Boot camp’s bookshelf is full — basic’s is empty
Posted : Thursday Mar 17, 2011 13:55:08 EDT
Do a search for “basic training” on the website of your favorite bookstore or library and you’ll find a dearth of first-person accounts.
Do a search for “boot camp” and you’ll find several titles, including the newest addition, Kieran Michael Lalor’s “This Recruit.”
“This recruit” is how lowly Marine recruits must refer to themselves, and “This Recruit” is all about one recruit’s personal journey at Marine Corps Recruit Depot Parris Island, S.C.
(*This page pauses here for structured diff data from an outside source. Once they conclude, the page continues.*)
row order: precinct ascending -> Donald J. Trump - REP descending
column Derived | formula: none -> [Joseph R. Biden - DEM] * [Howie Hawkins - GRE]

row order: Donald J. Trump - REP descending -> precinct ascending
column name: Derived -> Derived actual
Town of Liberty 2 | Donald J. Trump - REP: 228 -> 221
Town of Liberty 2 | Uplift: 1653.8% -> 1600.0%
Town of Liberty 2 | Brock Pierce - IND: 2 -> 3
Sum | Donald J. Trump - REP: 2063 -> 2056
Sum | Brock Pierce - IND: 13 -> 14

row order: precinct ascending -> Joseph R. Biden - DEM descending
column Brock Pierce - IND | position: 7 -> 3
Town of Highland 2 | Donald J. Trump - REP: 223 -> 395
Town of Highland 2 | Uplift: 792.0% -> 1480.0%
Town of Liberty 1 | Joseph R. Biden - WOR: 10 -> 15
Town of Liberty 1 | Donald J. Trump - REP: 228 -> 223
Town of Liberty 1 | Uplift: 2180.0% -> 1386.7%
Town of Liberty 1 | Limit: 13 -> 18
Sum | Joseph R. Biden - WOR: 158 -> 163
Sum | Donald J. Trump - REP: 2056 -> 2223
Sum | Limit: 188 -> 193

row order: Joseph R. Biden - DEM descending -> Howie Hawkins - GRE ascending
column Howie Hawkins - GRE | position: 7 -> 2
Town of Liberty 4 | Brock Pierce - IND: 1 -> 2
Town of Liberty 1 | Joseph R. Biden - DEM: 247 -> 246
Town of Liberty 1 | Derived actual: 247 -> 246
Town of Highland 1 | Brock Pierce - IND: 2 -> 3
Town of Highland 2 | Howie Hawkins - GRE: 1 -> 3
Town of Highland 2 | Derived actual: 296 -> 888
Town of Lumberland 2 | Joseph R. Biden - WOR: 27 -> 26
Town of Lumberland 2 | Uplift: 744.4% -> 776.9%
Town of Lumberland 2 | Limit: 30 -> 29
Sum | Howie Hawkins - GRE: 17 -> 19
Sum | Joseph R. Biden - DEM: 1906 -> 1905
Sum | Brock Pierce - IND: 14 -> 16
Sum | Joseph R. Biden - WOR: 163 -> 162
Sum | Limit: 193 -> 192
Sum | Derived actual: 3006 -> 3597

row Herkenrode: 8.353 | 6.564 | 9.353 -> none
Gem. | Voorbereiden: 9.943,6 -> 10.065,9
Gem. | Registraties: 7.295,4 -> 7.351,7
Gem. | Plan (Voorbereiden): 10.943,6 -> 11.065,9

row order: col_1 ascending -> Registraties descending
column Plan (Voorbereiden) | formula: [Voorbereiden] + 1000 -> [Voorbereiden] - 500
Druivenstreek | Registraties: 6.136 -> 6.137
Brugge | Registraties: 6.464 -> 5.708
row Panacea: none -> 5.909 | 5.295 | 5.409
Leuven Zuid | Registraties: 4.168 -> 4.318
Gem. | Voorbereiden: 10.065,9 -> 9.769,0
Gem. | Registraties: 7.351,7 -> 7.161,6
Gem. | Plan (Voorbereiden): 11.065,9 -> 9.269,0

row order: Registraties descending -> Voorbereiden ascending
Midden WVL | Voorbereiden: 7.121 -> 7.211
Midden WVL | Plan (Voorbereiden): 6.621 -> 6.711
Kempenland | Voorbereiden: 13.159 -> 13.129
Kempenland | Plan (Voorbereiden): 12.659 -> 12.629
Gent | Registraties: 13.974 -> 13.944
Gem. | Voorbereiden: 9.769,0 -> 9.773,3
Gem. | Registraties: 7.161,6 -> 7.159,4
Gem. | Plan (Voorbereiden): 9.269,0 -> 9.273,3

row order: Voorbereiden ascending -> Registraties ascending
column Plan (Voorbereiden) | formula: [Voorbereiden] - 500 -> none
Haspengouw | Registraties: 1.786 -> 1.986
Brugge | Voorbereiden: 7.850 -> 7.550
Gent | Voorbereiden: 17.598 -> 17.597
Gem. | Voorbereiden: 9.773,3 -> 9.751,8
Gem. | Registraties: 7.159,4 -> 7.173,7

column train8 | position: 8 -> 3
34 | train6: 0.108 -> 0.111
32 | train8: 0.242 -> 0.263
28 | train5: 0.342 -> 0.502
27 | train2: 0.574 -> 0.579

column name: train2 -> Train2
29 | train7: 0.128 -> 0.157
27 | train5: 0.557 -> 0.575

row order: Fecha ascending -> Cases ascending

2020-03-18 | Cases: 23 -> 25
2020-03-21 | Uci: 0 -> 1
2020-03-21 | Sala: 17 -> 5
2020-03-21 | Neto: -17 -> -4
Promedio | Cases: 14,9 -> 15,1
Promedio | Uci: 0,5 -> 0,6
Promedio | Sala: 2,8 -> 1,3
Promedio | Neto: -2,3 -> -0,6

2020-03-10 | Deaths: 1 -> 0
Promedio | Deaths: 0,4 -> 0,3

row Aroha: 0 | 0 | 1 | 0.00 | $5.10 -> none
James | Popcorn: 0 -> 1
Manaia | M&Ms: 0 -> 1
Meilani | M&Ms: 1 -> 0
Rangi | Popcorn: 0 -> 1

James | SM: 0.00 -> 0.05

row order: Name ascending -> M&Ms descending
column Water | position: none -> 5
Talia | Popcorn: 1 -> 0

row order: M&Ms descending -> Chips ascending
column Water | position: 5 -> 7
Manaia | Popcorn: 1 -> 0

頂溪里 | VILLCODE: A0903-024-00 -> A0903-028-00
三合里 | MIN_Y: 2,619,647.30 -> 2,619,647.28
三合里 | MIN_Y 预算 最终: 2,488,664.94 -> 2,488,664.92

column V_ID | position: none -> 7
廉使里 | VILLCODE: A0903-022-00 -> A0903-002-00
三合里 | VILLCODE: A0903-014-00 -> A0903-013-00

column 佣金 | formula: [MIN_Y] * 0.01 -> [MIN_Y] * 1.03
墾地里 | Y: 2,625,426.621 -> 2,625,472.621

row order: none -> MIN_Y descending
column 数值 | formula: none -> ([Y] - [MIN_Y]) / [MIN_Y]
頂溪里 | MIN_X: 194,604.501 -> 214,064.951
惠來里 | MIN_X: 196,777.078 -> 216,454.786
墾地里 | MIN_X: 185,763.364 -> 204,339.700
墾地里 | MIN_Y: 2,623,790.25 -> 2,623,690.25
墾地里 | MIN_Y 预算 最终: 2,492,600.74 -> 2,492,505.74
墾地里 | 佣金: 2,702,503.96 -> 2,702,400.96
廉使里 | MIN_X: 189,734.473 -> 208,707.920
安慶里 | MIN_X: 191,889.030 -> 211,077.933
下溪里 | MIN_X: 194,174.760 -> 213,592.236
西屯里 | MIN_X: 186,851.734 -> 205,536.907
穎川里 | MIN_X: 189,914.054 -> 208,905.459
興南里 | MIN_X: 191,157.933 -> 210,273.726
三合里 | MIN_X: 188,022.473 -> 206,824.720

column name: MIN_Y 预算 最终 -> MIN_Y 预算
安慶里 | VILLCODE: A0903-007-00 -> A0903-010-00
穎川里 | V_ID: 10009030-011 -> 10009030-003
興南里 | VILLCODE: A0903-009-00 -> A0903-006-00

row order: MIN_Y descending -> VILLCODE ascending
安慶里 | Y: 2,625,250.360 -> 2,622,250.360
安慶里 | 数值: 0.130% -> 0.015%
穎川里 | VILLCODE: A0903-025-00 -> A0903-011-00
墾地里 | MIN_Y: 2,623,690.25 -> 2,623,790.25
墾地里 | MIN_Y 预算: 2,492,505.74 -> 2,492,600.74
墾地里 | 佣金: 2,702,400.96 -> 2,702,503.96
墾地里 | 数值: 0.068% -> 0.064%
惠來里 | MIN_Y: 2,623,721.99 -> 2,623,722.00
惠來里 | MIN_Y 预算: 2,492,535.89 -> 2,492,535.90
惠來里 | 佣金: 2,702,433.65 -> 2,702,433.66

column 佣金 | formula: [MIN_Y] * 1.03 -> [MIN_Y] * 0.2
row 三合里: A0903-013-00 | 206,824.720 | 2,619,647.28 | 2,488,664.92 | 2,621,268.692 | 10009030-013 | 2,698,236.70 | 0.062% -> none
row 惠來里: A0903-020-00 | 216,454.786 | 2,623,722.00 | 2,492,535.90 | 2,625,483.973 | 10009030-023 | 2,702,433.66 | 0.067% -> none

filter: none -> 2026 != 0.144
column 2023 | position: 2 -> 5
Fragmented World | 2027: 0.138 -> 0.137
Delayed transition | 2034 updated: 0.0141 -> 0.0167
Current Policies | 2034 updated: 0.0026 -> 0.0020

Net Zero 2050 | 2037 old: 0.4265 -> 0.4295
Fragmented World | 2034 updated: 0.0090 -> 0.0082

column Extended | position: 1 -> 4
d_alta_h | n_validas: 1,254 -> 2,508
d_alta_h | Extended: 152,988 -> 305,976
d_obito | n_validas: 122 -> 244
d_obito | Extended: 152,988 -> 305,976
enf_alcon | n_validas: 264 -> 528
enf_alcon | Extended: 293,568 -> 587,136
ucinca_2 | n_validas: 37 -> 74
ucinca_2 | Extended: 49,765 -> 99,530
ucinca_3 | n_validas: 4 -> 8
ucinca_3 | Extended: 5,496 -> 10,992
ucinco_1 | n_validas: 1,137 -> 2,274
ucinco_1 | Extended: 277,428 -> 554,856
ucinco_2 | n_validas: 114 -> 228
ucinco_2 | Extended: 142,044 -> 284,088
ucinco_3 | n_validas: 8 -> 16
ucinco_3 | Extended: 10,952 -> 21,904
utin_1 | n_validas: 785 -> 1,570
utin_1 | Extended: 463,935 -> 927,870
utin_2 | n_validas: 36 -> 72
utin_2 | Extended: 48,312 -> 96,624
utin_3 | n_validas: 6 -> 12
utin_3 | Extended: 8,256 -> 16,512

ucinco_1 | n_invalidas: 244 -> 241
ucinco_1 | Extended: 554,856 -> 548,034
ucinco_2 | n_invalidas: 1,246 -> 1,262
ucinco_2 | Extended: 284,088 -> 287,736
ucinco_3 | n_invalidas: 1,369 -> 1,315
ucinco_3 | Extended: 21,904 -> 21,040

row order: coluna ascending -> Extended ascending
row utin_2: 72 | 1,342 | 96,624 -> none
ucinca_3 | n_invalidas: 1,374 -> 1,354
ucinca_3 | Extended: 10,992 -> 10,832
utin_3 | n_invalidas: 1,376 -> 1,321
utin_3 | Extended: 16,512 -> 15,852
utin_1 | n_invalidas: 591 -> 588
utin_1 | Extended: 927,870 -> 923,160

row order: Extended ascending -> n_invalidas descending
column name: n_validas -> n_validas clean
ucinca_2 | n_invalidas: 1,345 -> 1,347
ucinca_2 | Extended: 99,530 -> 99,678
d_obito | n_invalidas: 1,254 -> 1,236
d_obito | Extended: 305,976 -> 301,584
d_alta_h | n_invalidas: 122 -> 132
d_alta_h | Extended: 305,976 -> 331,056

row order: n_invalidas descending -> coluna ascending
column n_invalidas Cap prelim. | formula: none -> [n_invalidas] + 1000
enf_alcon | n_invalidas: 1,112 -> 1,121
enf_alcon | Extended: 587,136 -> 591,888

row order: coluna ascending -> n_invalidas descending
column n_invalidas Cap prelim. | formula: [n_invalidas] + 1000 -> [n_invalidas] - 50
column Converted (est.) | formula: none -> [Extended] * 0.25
The book is a verbatim diary from 2000 with a mention that the author’s Reserve unit was activated twice, deploying to Iraq in 2003.
Book review
This Recruit: A First Hand Account of Marine Corps Boot Camp Written While Knee Deep in the Mayhem of Parris Island.
By Kieran Michael Lalor; iUniverse, 298 pages; $21.95.
The then-24-year-old social studies teacher joins as a way to avoid feeling “like a pansy” when he hears “The Marines’ Hymn” and to “fulfill a boyhood dream, follow in the footsteps of the generations of American men [including his father and older brother] who have served in the Marine Corps and exorcise the demons of VMI.”
What demons? He left Virginia Military Institute after two semesters when he realized “my high school buddies were doing keg stands and chasing girls.”
At boot camp, he chases dreams, including weight loss, dropping 46 pounds in 64 days. He learns to adjust to the “monotonous and mindless things we do at this place.”
He wishes he were “eloquent enough to articulate how awful drill is.”
A reader searching for more Marine Corps boot camp memoirs might consider:
“Boot” (1987) is a chronological narrative of Marine training by journalist and former Marine Daniel Da Cruz.
“Making the Corps” (1997) by Thomas E. Ricks presents boot camp as an emblematic experience of the military in society.
“Keeping Faith, A Father-Son Story About Love and the United States Marine Corps” (2002) by John Schaeffer and his father, novelist Frank Schaeffer. Both undergo transformations while John is at Parris Island.
Why don’t more soldiers, sailors and airmen publish books about their transitions into the military?
“Because the USMC boot camp experience is so much more intense,” says author and historian Charles P. Neimeyer, Ph.D., a former Marine lieutenant colonel who heads the Marine Corps history division. “Other boot camps are tough, but nothing like the USMC’s.”